In the common law of the United States, there is no general duty to come to the rescue of another. Generally, a person cannot be held liable for doing nothing while another person is in peril. Where a duty to rescue arises, the rescuer must generally act with reasonable care, and can be held liable for injuries caused by a reckless rescue attempt. However, many states have limited or removed liability from rescuers in such circumstances, particularly where the rescuer is an emergency worker. Furthermore, the rescuer need not endanger himself in conducting the rescue.
However, contrary to common law, eight states have laws requiring people to help strangers in peril: Florida, Massachusetts, Minnesota, Ohio, Rhode Island, Vermont, Washington, and Wisconsin.
You have just been involved in a self defense shooting. If you live in one of the 8 states listed above, do you render aid to the person you just shot? Due to the circumstances, are you protected under the Good Samaritan law if applicable in your state?
This post was designed as "food for thought". We always discuss scenarios and what to do afterwards. When I applied this to a self defense situation, I was somewhat confused as to the next step after calling 911. It would be extremely difficult to render aid to somebody who just committed a violent crime against myself or my family and I used deadly force to stop the threat.
Interested in hearing your responses.
"Government is not the solution to our problem; government IS the problem". - Ronald Reagan 1981
September 5th, 2009 12:27 PM
Regardless of any written law, I would be hard pressed to become “hard pressed” to save anyone. Personally, I think it would be very difficult for any court or jury to determine if my involvement or non-involvement in a shooting would, or would not have been prudent without compromising my own life, or that of a third party.
“Monsters are real and so are ghosts. They live inside of us, and sometimes they win.”
~ Stephen King
September 5th, 2009 12:29 PM
I do not believe that one would have the duty to rescue...but there is plenty of room for a prosecutor to decide to press the case. 1. the shooter is likely not in a state of mind to provide adequate care. 2. until the scene is secured by PD, your job is to stay alive...the means maintaining situational awareness and even after 6 yrs of EMS, I always had a very difficult time maintaing SA on any scene wher the patient was in seriously injured. One can focus on patient care OR SA, but cannot do both well.
September 5th, 2009 12:47 PM
if there was a case of having to shoot someone, I would be in no state to help apply firstaid. Too distracted looking out for the welfare of my family.

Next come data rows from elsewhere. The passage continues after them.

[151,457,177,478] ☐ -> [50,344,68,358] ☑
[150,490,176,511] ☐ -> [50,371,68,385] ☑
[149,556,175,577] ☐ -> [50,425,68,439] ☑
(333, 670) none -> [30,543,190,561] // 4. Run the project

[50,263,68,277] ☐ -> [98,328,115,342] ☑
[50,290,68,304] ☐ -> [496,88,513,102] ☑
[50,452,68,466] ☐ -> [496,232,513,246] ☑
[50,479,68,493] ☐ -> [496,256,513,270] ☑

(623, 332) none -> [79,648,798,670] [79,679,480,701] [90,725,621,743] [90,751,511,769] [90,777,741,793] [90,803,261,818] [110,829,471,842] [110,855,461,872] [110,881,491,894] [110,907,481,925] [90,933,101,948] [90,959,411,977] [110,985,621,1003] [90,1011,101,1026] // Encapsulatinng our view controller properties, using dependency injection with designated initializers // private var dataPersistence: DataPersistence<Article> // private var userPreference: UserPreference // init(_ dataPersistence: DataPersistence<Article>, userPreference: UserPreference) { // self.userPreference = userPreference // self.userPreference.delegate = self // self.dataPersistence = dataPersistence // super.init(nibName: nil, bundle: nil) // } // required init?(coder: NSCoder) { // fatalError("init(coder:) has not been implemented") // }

"I cannot undertake to lay my finger on that article of the Constitution, which granted a right to Congress of expending, on objects of benevolence, the money of their constituents." -1792, James Madison
There are always too many Democratic, Republican and never enough U.S. congressmen.

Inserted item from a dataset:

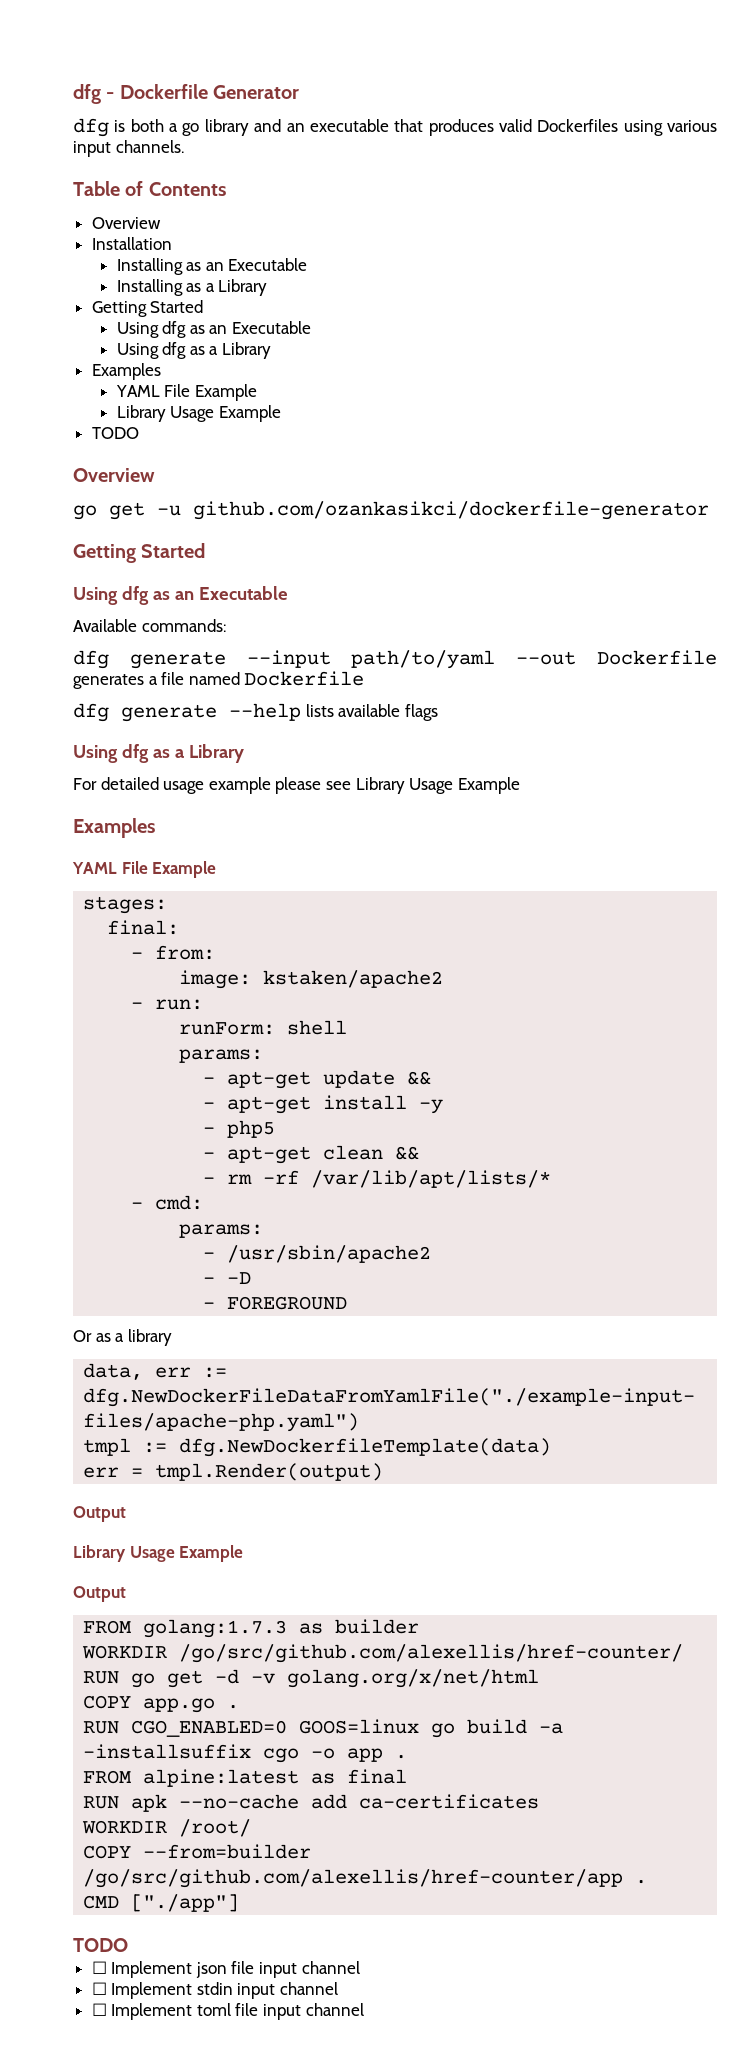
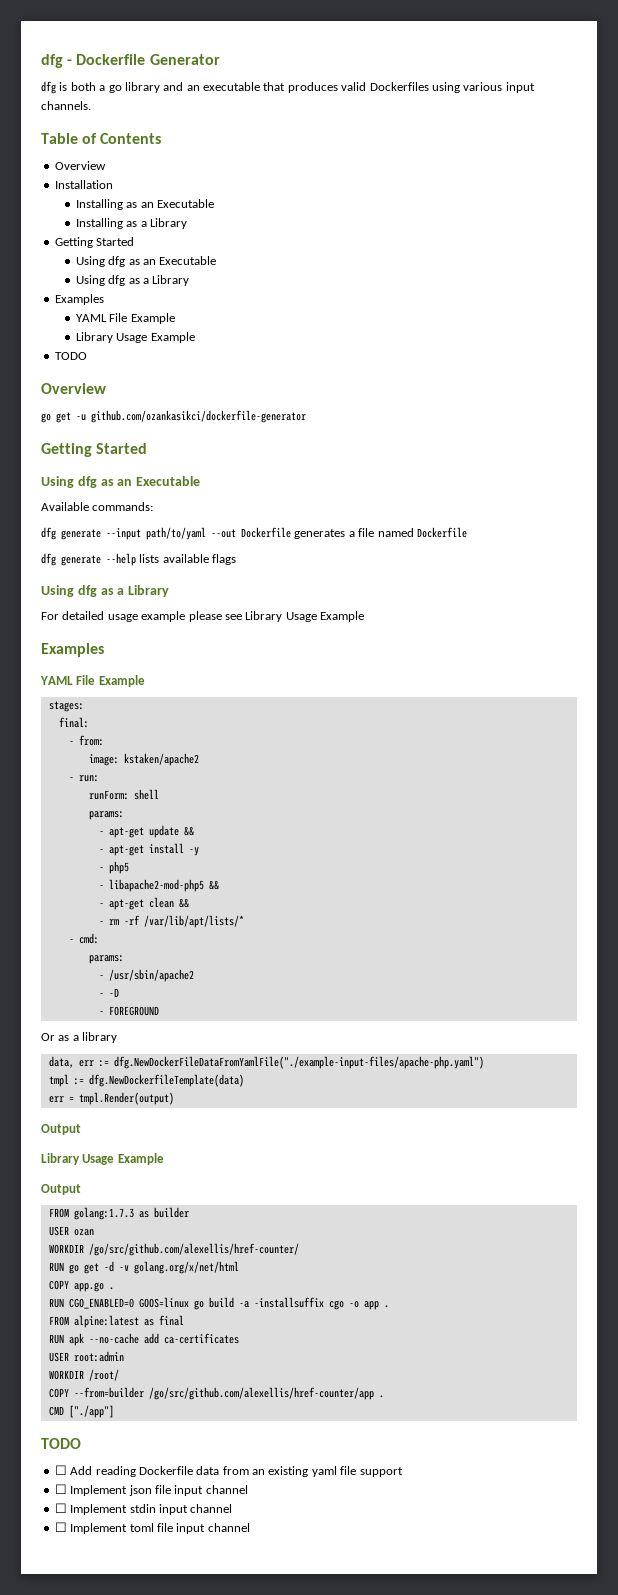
(276, 1129) none -> [98,879,219,892] // - libapache2-mod-php5 &&
(420, 1626) none -> [48,1226,94,1236] // USER ozan
(540, 1801) none -> [48,1351,124,1362] // USER root:admin
(128, 1945) none -> [54,1465,403,1477] // ☐ Add reading Dockerfile data from an existing yaml file support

September 5th, 2009 01:09 PM
This is not meant to be mean but hopefully I have done my job and first aid is a mute point. But I would not help the person if I just injured them.

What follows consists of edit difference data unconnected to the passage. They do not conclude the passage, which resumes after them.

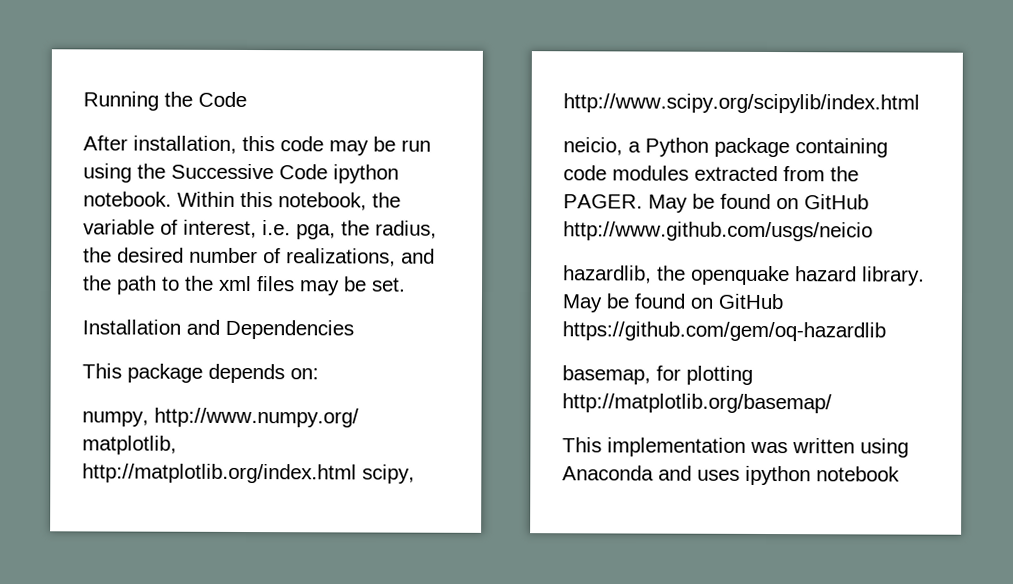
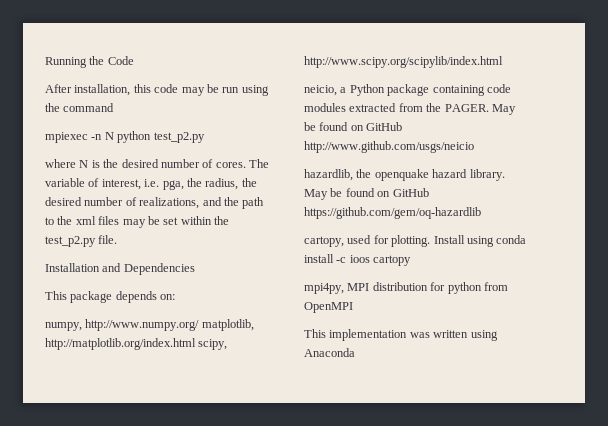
[171,163,399,184] [83,191,401,211] Successive Code ipython notebook. Within this notebook, the -> [63,103,115,112] [45,131,205,143] [45,159,269,168] command // mpiexec -n N python test_p2.py // where N is the desired number of cores. The
[372,277,406,292] set. -> [163,216,229,225] [45,235,118,247] set within the test_p2.py file.
[562,365,753,385] [562,393,832,414] basemap, for plotting http://matplotlib.org/basemap/ -> [304,235,527,247] [304,254,412,266] [304,282,508,294] [304,302,353,313] cartopy, used for plotting. Install using conda install -c ioos cartopy // mpi4py, MPI distribution for python from OpenMPI
[658,465,900,486] and uses ipython notebook -> (355, 352) none

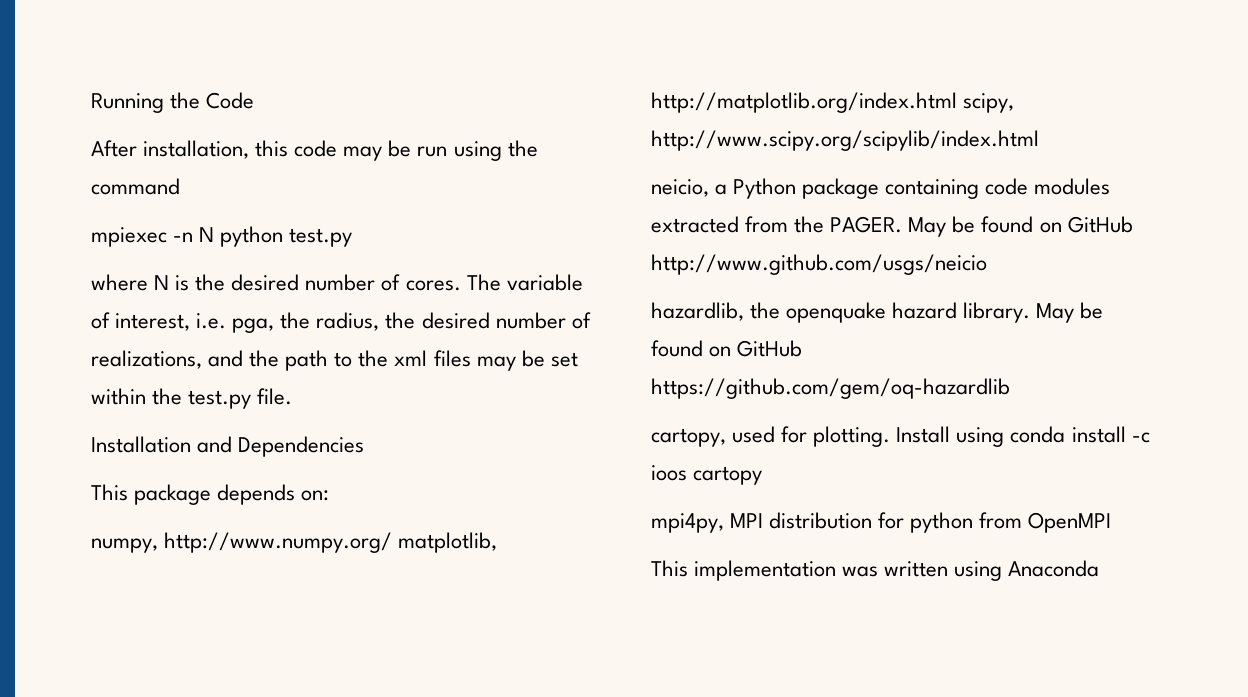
[153,132,205,143] test_p2.py -> [289,228,353,247] test.py
[45,236,96,247] test_p2.py -> [188,390,252,409] test.py

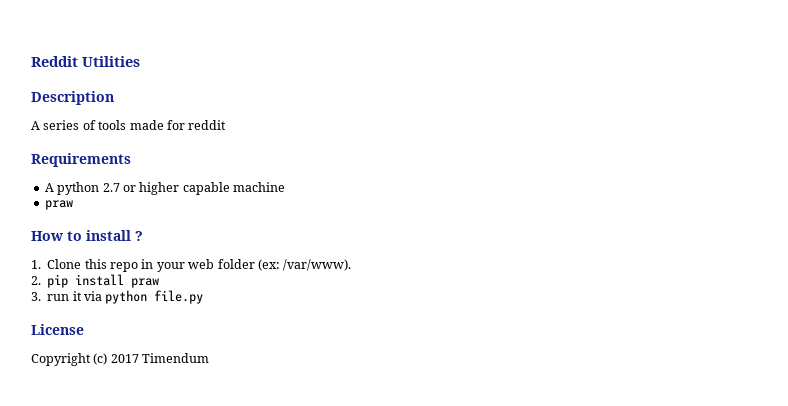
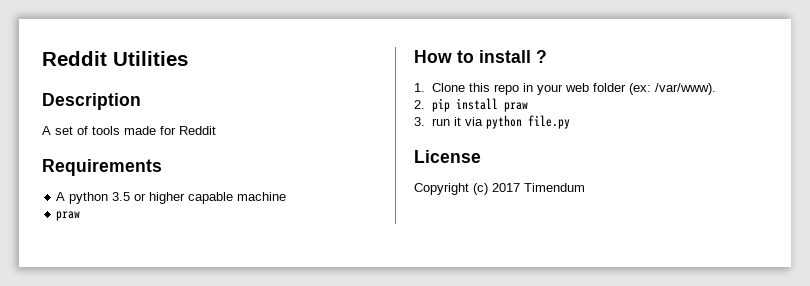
[43,120,80,130] series -> [55,126,73,135] set
[188,120,227,130] reddit -> [179,126,216,135] Reddit
[102,183,120,192] 2.7 -> [112,192,131,201] 3.5

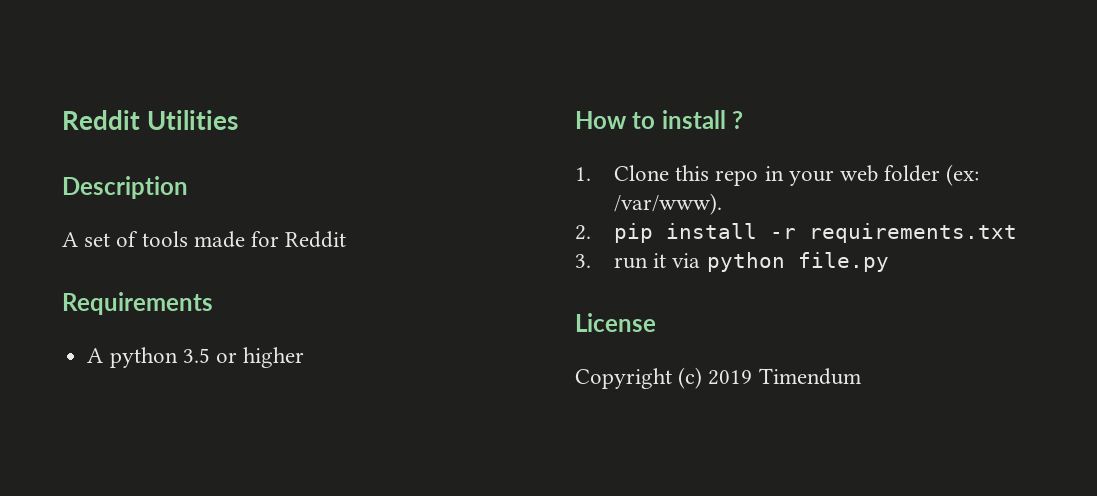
[188,192,287,204] [56,211,81,221] capable machine // praw -> (305, 357) none
[503,102,528,112] praw -> [770,223,1018,243] -r requirements.txt
[492,183,520,192] 2017 -> [708,370,753,385] 2019

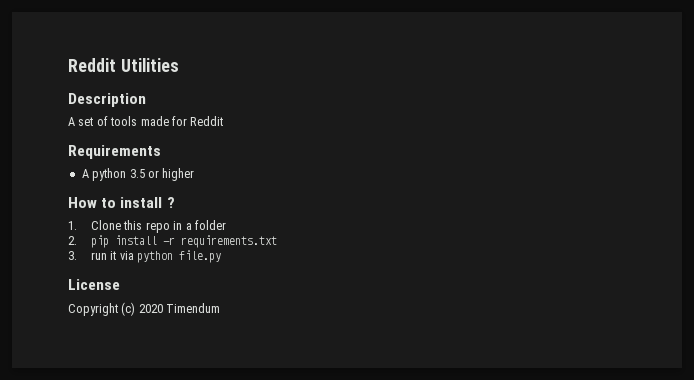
[788,165,879,186] your web -> [185,223,192,230] a
[946,164,980,186] [614,193,723,215] (ex: /var/www). -> (226, 225) none
[708,370,753,385] 2019 -> [138,304,163,313] 2020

September 5th, 2009 01:17 PM
This actually goes to the same reason I would not use Handcuffs, Even if he has been shot he will still be dangerous. Unless he is dead or unconscious he is Still a threat, Wrestling for my gun/Small BUG/Knife/Pepper. I will stay out of reach and cover him. Anyone approching him is a potential hostage and in MY field of fire. IF he survives multiple shots in the chest I will wait for police to arrive, take control of him, and get the Ambulance guys in there.
I am actually curious from BikerRN or someone what is the procedure if a BG is still fighting after he has been shot, do the police cuff him and then call you in, or do you make the decision. Even if you do not have a gun you have assorted knives in your bag as well as what ever is on him for him to use.
Online Sunshine (FL Gov Website is down till Tuesday or I would post the actual Statute.)
Florida Statutes 316.062
IANAL but it only appears to apply to Vehicle Accidents
316.062 Duty to give information and render aid.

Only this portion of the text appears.